Why Do We Change Jobs? | Part 1 | Care City Leadership

Many nurses out here, don't like their jobs. More than 99% of us nurses in Nigeria (that is everybody) are looking for ways of leaving (I am among them).

More than a week ago, I wrote a short piece on LinkedIn about me changing my job, it was meant to be a small casual discussion, but it ended up attracting a lot of attention on that platform, so I decided to keep writing with that train of thought.

You can check that article out here if you are on LinkedIn, and don’t forget to drop me a kind connection.

This short blog post, is me trying to continue that thought while stealing from the original (well, I wrote it, winks).

This post is a little chunk of an original idea, which I am still writing (I hope I finish writing it). 

It’s a sincere reaction to my numerous interactions with some of my colleagues; nursing colleagues, who do not, to be honest, like their jobs. 

Yeah, I said it.

Many nurses out here, don’t like their jobs. More than 99% of us nurses in Nigeria (that is everybody) are looking for ways of leaving (I am among them).

There was a time that we were trying to manage the situation, but the current circumstance has deleted the word ‘manage’ from our dictionaries. 

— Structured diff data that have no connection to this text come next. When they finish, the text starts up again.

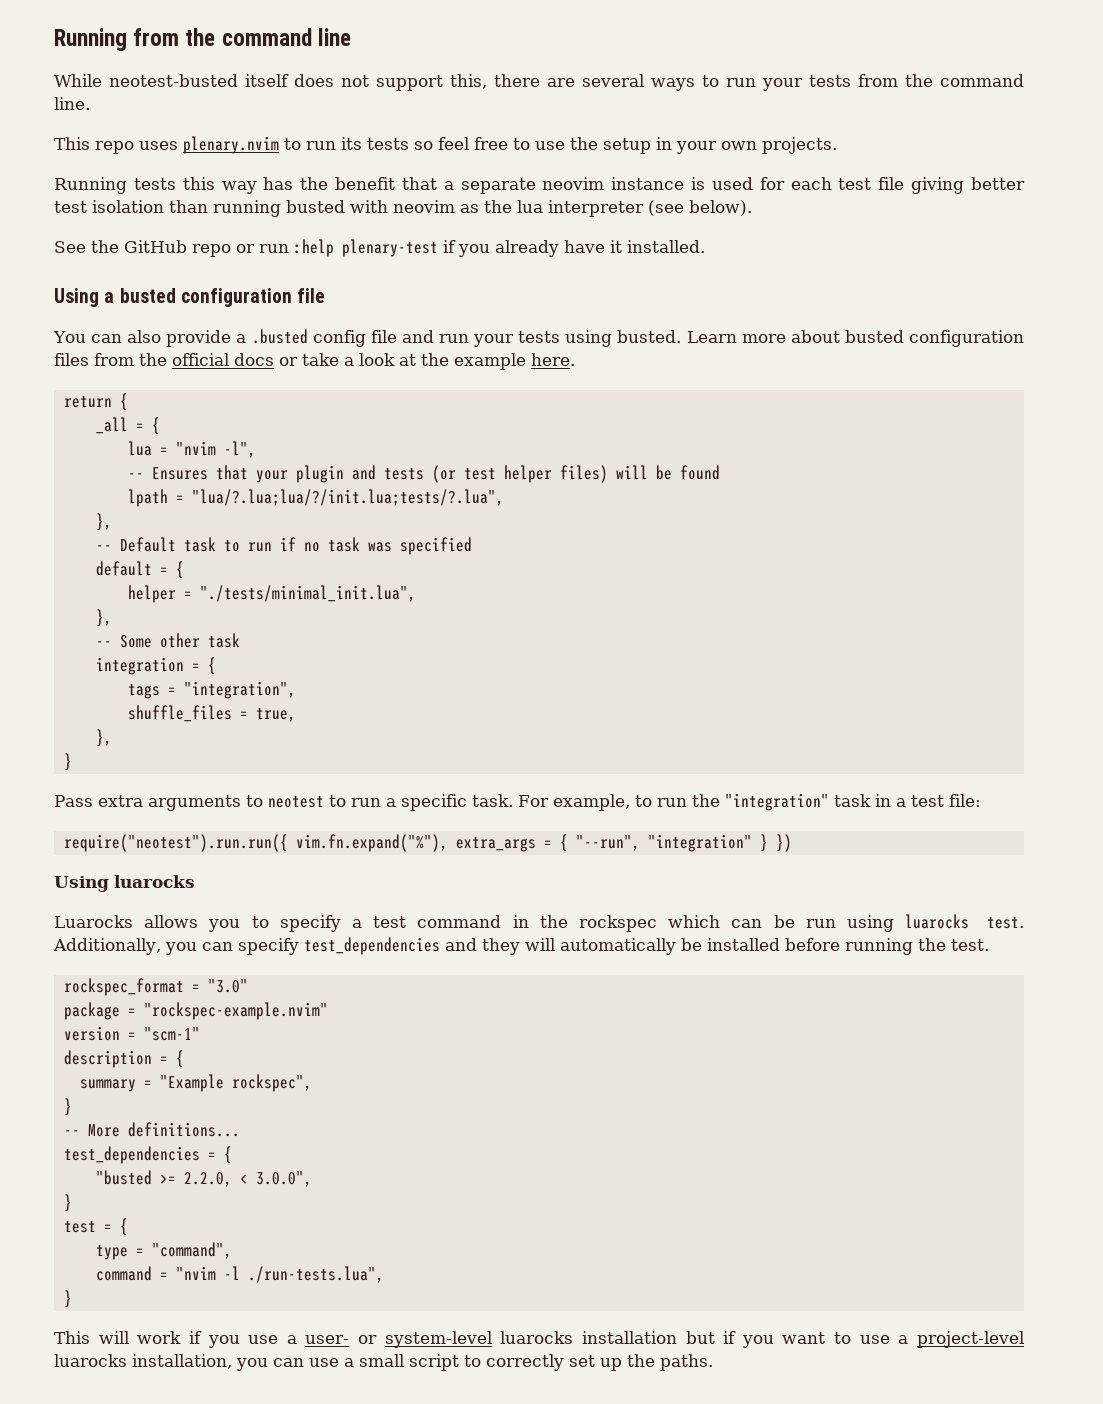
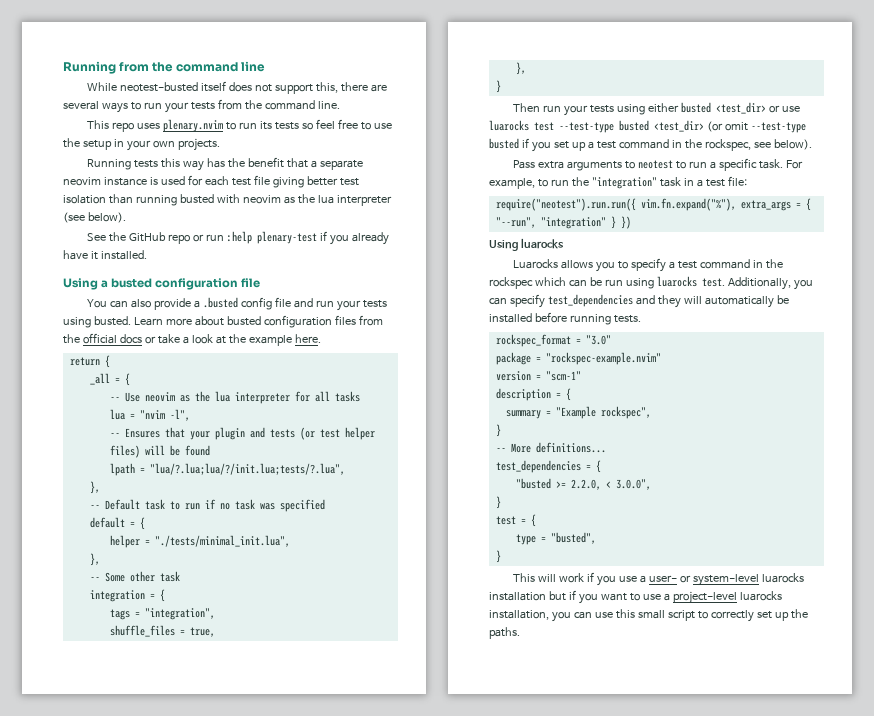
+ -- Use neovim as the lua interpreter for all tasks
+ Then run your tests using either busted <test_dir> or use luarocks test --test-type busted <test_dir> (or omit --test-type busted if you set up a test command in the rockspec, see below).
- Additionally, you can specify test_dependencies and they will automatically be installed before running the test.
+ Additionally, you can specify test_dependencies and they will automatically be installed before running tests.
- type = "command",
- command = "nvim -l ./run-tests.lua",
+ type = "busted",
- This will work if you use a user- or system-level luarocks installation but if you want to use a project-level luarocks installation, you can use a small script to correctly set up the paths.
+ This will work if you use a user- or system-level luarocks installation but if you want to use a project-level luarocks installation, you can use this small script to correctly set up the paths.

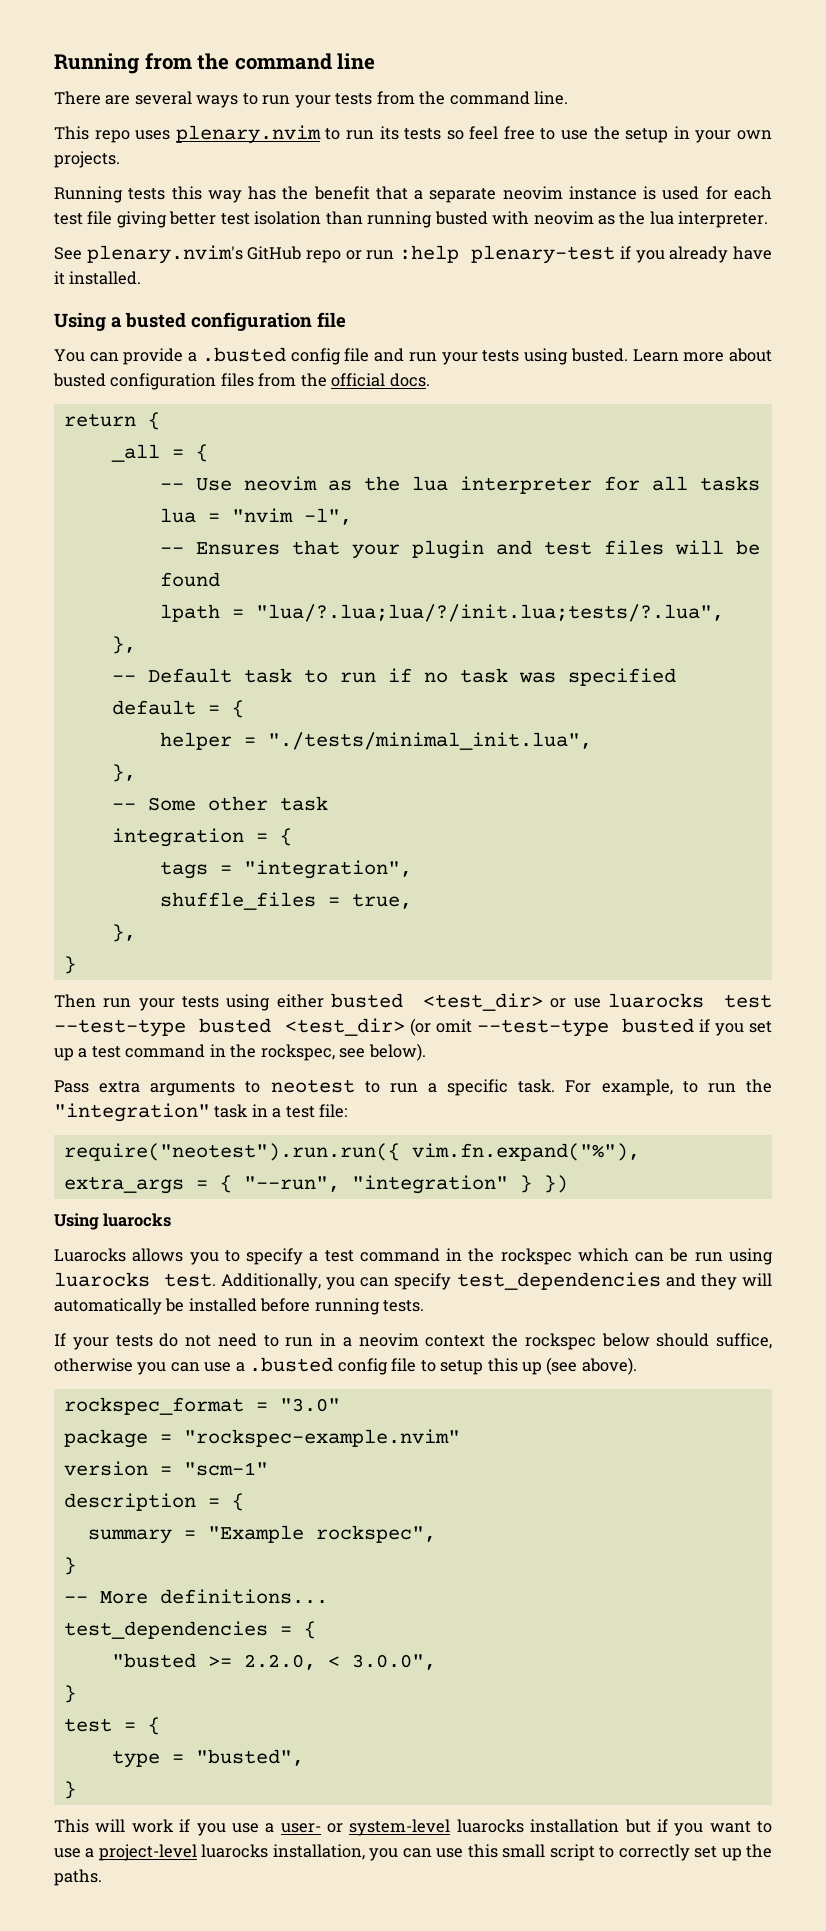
- While neotest-busted itself does not support this, there are several ways to run your tests from the command line.
+ There are several ways to run your tests from the command line.
- Running tests this way has the benefit that a separate neovim instance is used for each test file giving better test isolation than running busted with neovim as the lua interpreter (see below).
+ Running tests this way has the benefit that a separate neovim instance is used for each test file giving better test isolation than running busted with neovim as the lua interpreter.
- See the GitHub repo or run :help plenary-test if you already have it installed.
+ See plenary.nvim's GitHub repo or run :help plenary-test if you already have it installed.
- You can also provide a .busted config file and run your tests using busted.
+ You can provide a .busted config file and run your tests using busted.
- Learn more about busted configuration files from the official docs or take a look at the example here.
+ Learn more about busted configuration files from the official docs.
- -- Ensures that your plugin and tests (or test helper files) will be found
+ -- Ensures that your plugin and test files will be found
+ If your tests do not need to run in a neovim context the rockspec below should suffice, otherwise you can use a .busted config file to setup this up (see above).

We are weary, crying before a government that does not care. Nigeria is ranked among the worst governed countries on earth. It’s sad to mention, but it’s true. 

The Nigerian government is very insensitive, selfish to the core. Only concerned with enriching the greedy coffers of already super-wealthy politicians. 

On Changing Jobs, And Growing…

Why Do We Change Jobs?

For some of us, it’s mainly because of adventure (learning, connection, community, growth & development), nothing else (and maybe the money, winks).

Some very important virtues make systems work, ranging from welfare & respectwork environmentinclusion, and a host of other vital elements that are the nutrients of blossoming systems.

Some systems can get so big & prosperous that they unintentionally abandon the things that once made them stand out of the crowd, and in so doing, they can lose flavor.

When you get big, don’t forget the virtues that made you.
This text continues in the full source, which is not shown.